一方、この金の出所になっているのが、厚生省の地域保険推進特別 事業費だ。地方レベルのモデル的な健康事業を全額補助するために十年前に設けられた。今年度の予算は約37億円。今後10年間の健康づくり運動として今年3月にまとめられた「健康日本21」の地方レベルでの取り組みを重点項目の1つとしている。

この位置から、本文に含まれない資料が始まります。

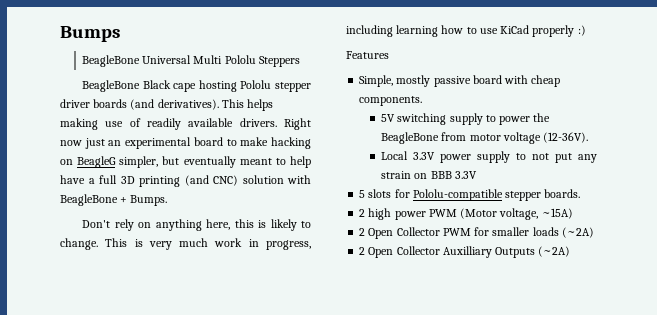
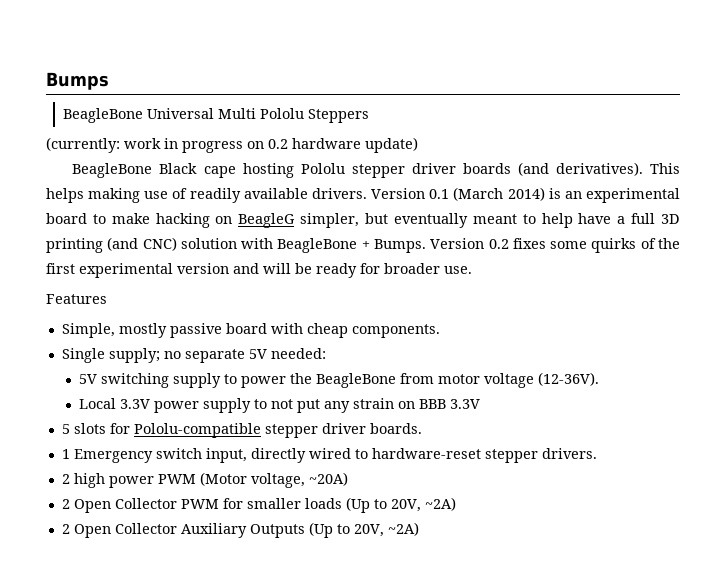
+ (currently: work in progress on 0.2 hardware update)
- Right now just an experimental board to make hacking on BeagleG simpler, but eventually meant to help have a full 3D printing (and CNC) solution with BeagleBone + Bumps.
- Don't rely on anything here, this is likely to change. This is very much work in progress, including learning how to use KiCad properly :)
+ Version 0.1 (March 2014) is an experimental board to make hacking on BeagleG simpler, but eventually meant to help have a full 3D printing (and CNC) solution with BeagleBone + Bumps. Version 0.2 fixes some quirks of the first experimental version and will be ready for broader use.
+ Single supply; no separate 5V needed:
- 5 slots for Pololu-compatible stepper boards.
+ 5 slots for Pololu-compatible stepper driver boards.
+ 1 Emergency switch input, directly wired to hardware-reset stepper drivers.
- 2 high power PWM (Motor voltage, ~15A)
+ 2 high power PWM (Motor voltage, ~20A)
- 2 Open Collector PWM for smaller loads (~2A)
- 2 Open Collector Auxilliary Outputs (~2A)
+ 2 Open Collector PWM for smaller loads (Up to 20V, ~2A)
+ 2 Open Collector Auxiliary Outputs (Up to 20V, ~2A)

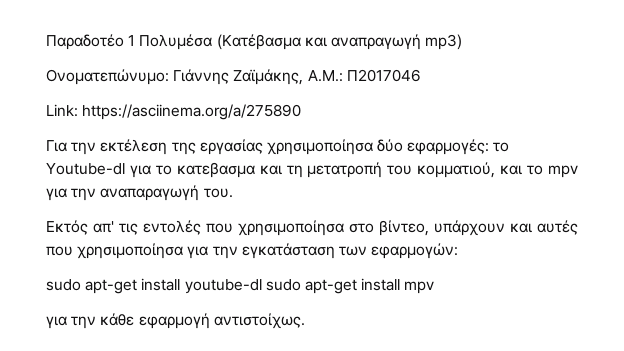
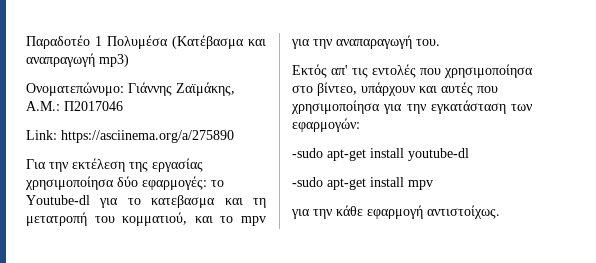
- sudo apt-get install youtube-dl sudo apt-get install mpv
+ -sudo apt-get install youtube-dl
+ -sudo apt-get install mpv

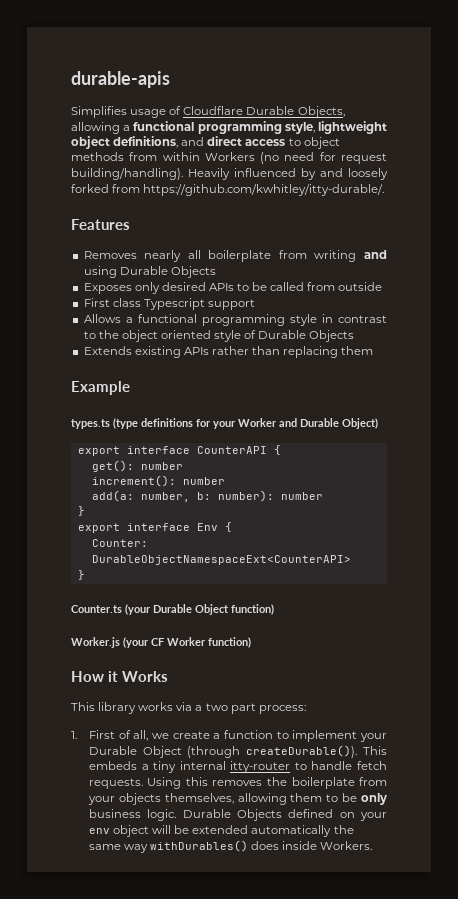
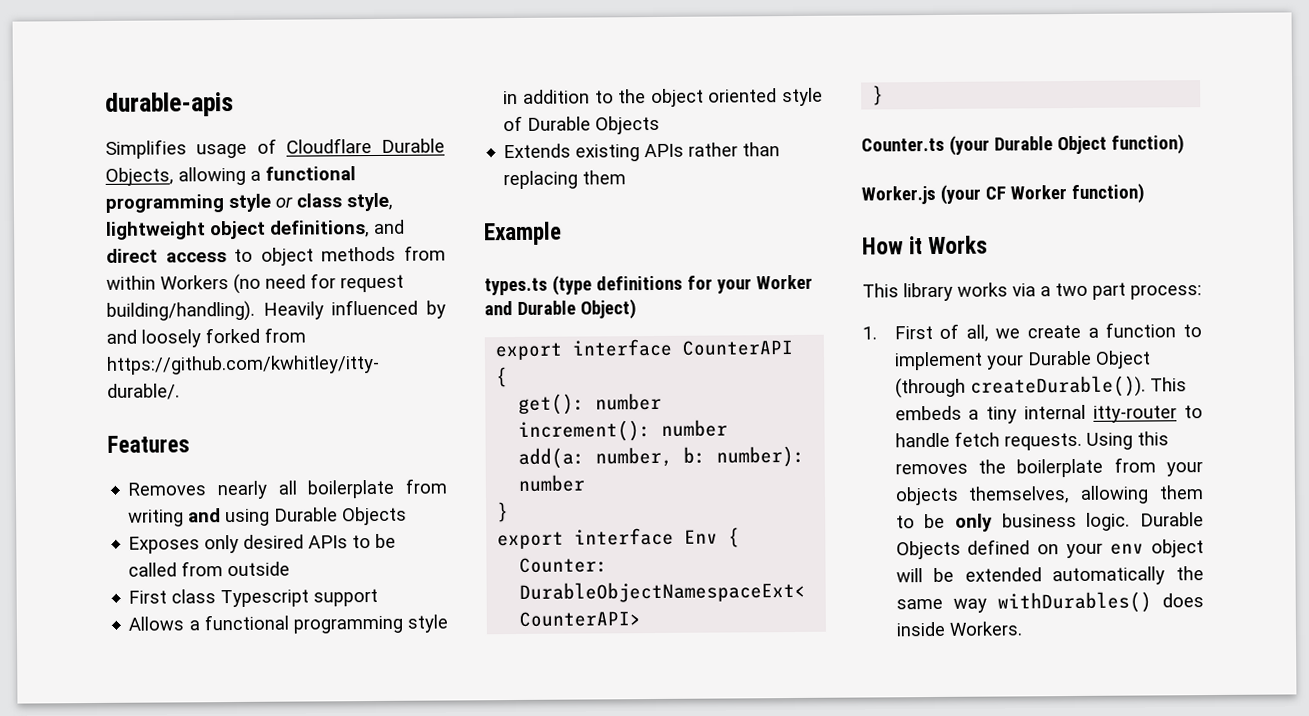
- Simplifies usage of Cloudflare Durable Objects, allowing a functional programming style, lightweight object definitions, and direct access to object methods from within Workers (no need for request building/handling).
+ Simplifies usage of Cloudflare Durable Objects, allowing a functional programming style or class style, lightweight object definitions, and direct access to object methods from within Workers (no need for request building/handling).
- Allows a functional programming style in contrast to the object oriented style of Durable Objects
+ Allows a functional programming style in addition to the object oriented style of Durable Objects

  健康日本21は例えば、「20〜60代の男性の肥満者を現状の24.3%から15%以下にする」などといった、食事や飲酒、運動など日常生活における具体的な目標値を設定しており、がんや脳卒中、糖尿病など生活習慣に密接に関係する生活習慣病対策の切り札とされている。

見直し対象
  厚生省健康日本21推進本部の佐柳進事務局長は、「健康づくりは基本的には個人の問題だが、やはり環境整備は重要だ。地域ごとにそれぞれふさわしい目標値を定めて実行することで効果 が上がる。」と話す。

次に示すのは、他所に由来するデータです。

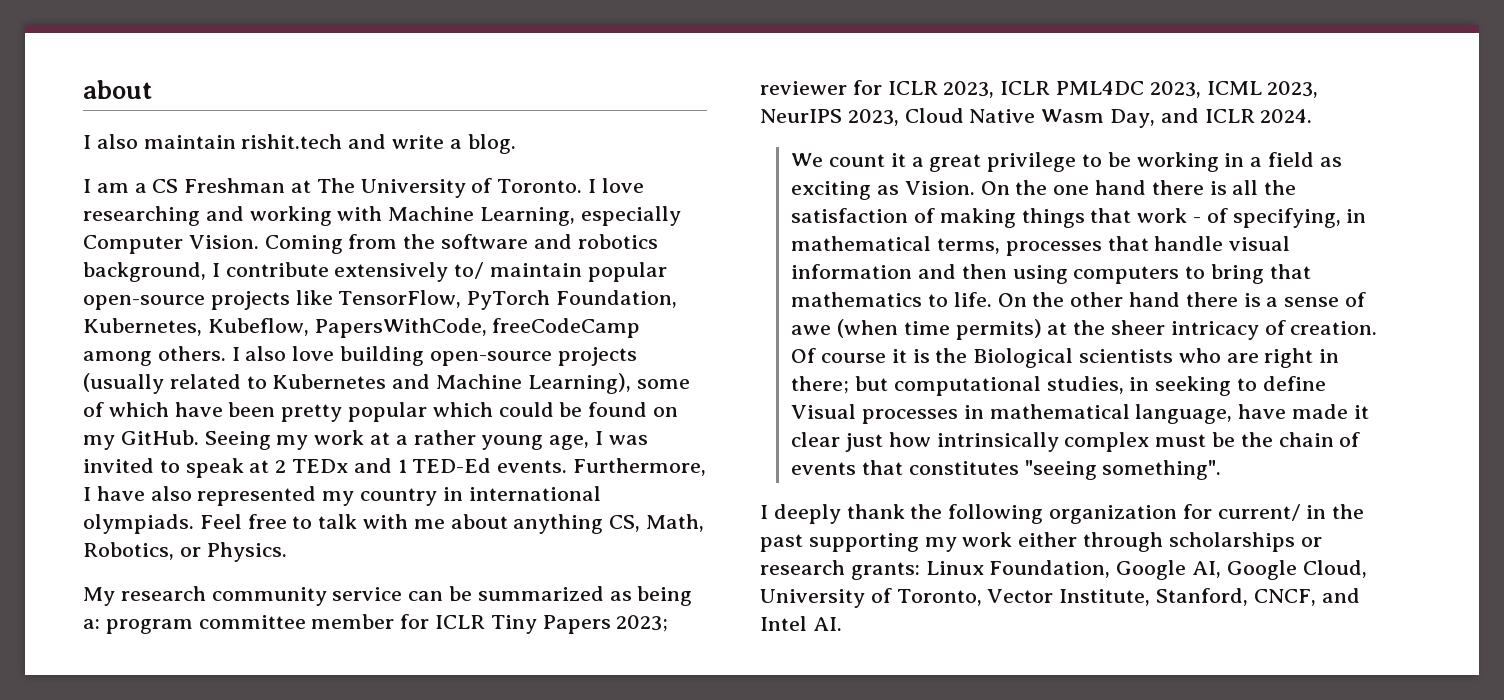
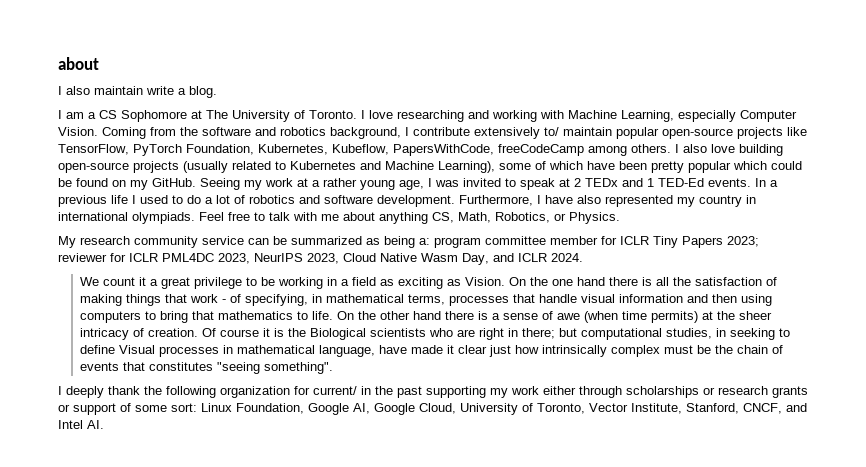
- I also maintain rishit.tech and write a blog.
+ I also maintain write a blog.
- I am a CS Freshman at The University of Toronto.
+ I am a CS Sophomore at The University of Toronto.
+ In a previous life I used to do a lot of robotics and software development.
- My research community service can be summarized as being a: program committee member for ICLR Tiny Papers 2023; reviewer for ICLR 2023, ICLR PML4DC 2023, ICML 2023, NeurIPS 2023, Cloud Native Wasm Day, and ICLR 2024.
+ My research community service can be summarized as being a: program committee member for ICLR Tiny Papers 2023; reviewer for ICLR PML4DC 2023, NeurIPS 2023, Cloud Native Wasm Day, and ICLR 2024.
- I deeply thank the following organization for current/ in the past supporting my work either through scholarships or research grants: Linux Foundation, Google AI, Google Cloud, University of Toronto, Vector Institute, Stanford, CNCF, and Intel AI.
+ I deeply thank the following organization for current/ in the past supporting my work either through scholarships or research grants or support of some sort: Linux Foundation, Google AI, Google Cloud, University of Toronto, Vector Institute, Stanford, CNCF, and Intel AI.

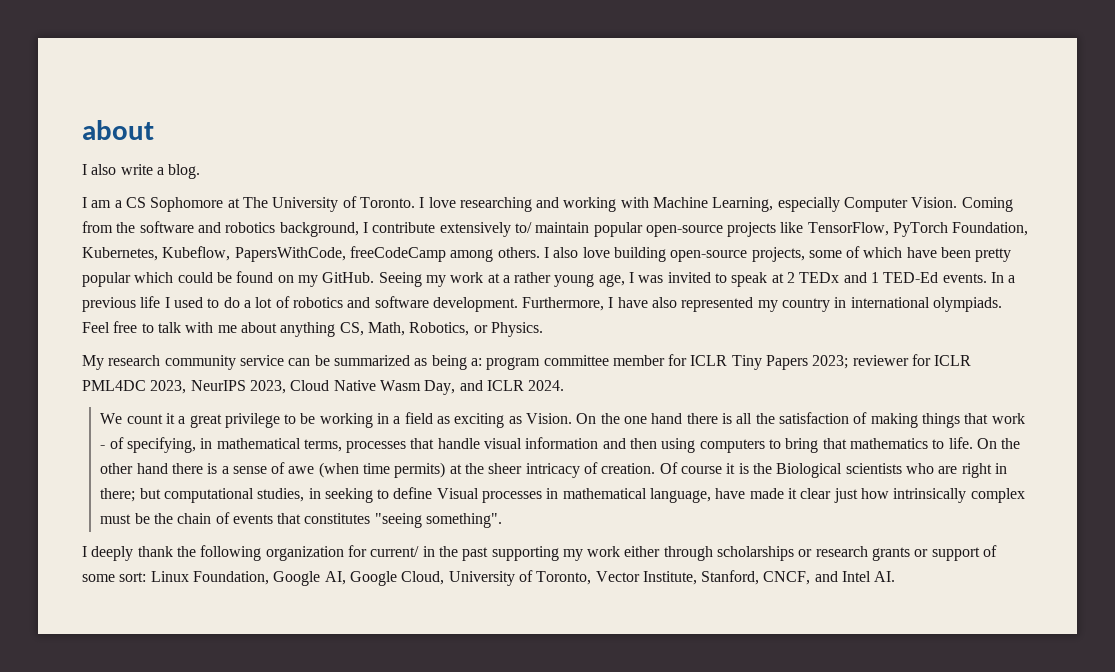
- I also maintain write a blog.
+ I also write a blog.
- I also love building open-source projects (usually related to Kubernetes and Machine Learning), some of which have been pretty popular which could be found on my GitHub.
+ I also love building open-source projects, some of which have been pretty popular which could be found on my GitHub.

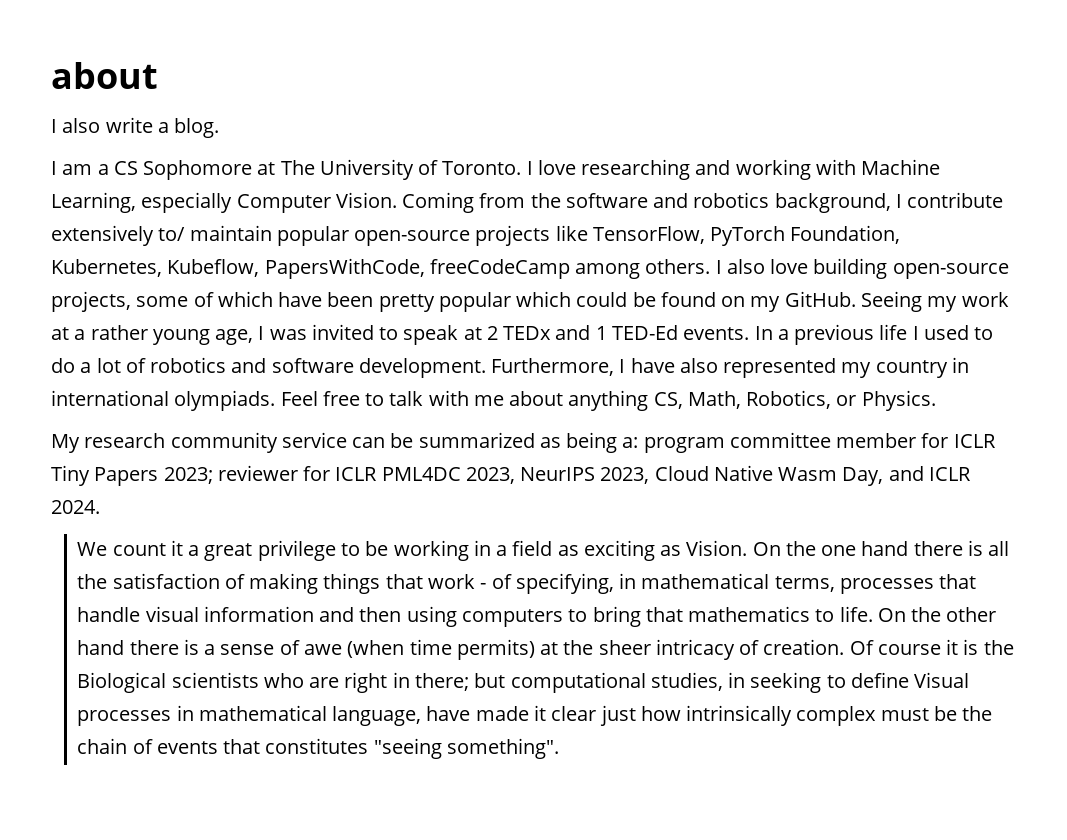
- I deeply thank the following organization for current/ in the past supporting my work either through scholarships or research grants or support of some sort: Linux Foundation, Google AI, Google Cloud, University of Toronto, Vector Institute, Stanford, CNCF, and Intel AI.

  もっとも、生活習慣病に対する関心は高まっているのに、地域保健推進特別 事業の予算枠は昨年度42億円から減っている。大蔵省が「奨励的」な補助金を見直す方針を示しているからだ、「地方自治体の創意工夫に任せる事業なので、見直しの対象とされてしまう。来年度分も減らされてしまうのでは……」と担当者は心配している。

【コメント】
 21世紀は、人類全員が健康に取り組む時代になると確信していることは、ホームページ内やオアシス会員に再三申し上げておりますが、熊本県蘇陽町の町づくりは、現在世界のモデル的存在であり、今後形を変えて急速に全世界に広がっていくだろうと私は予測しています。